A full list of the significant estimates and judgements made by Management in the preparation of the interim financial statements and the audited 2022 financial statements is included in Note 4 " Use of Estimates, Judgements and Assumptions " of our audited 2022 financial statements.
The Company has hired individuals and consultants who have the skills required to make such estimates and ensures that individuals or departments with the most knowledge of the activity are responsible for the estimates. Furthermore, past estimates are reviewed and compared to actual results, and actual results are compared to budgets to make more informed decisions on future estimates.
Business Risks
As a participant in the international oil and natural gas industry, we are exposed to a variety of risks including, but not limited to, political, operational, financial, and environmental risks. As discussed in the " Liquidity and Capital Resources " and " Market Risk Management " sections of this MD&A, we are exposed to normal financial risks inherent in the international oil and natural gas industry including, among others, commodity price risk, foreign exchange rate risk, credit risk and liquidity risk.

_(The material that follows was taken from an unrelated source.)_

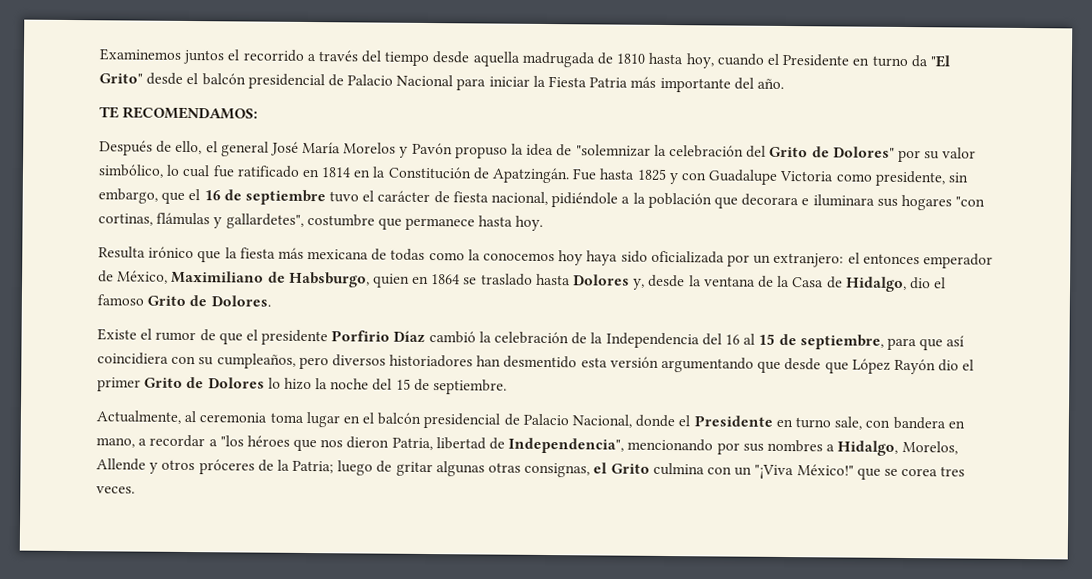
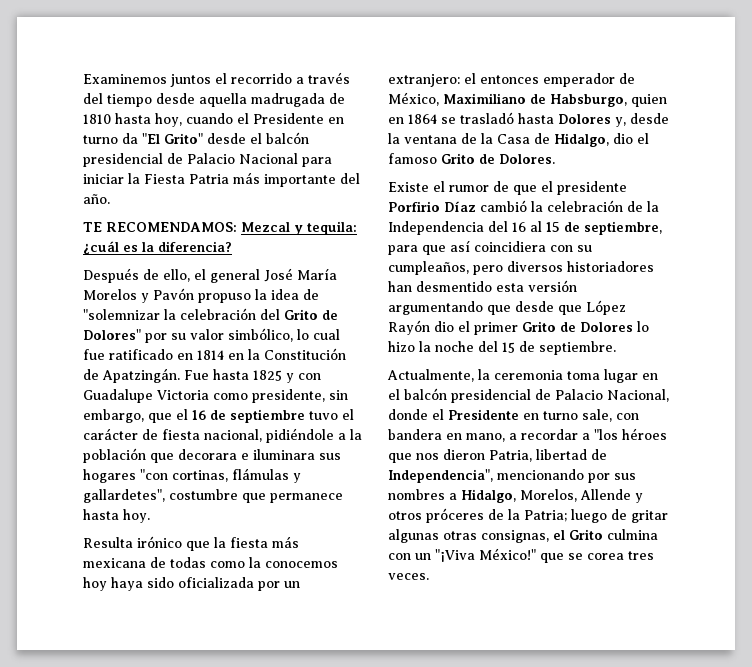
(259, 113) none -> [241,221,357,235] [83,241,232,255] Mezcal y tequila: ¿cuál es la diferencia?
[480,273,533,286] traslado -> [460,112,514,124] trasladó
[184,410,197,423] al -> [478,369,490,380] la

Please refer to our 2022 Annual Information Form dated March 23, 2023 for a full understanding of risks that affect Touchstone, which can be found on our SEDAR profile (www.sedar.com) and website (www.touchstoneexploration.com). Refer to the " Advisories - Forward-looking Statements " section in this MD&A for additional information regarding the risks to which Touchstone and our business operations are subject to.
Control Environment
Touchstone is required to comply with National Instrument 52-109 Certification of Disclosure in Issuers' Annual and Interim Filings . There were no changes in the Company's internal control over financial reporting during the period beginning on April 1, 2023 and ended June 30, 2023 that had materially affected, or were reasonably likely to materially affect, internal control over financial reporting.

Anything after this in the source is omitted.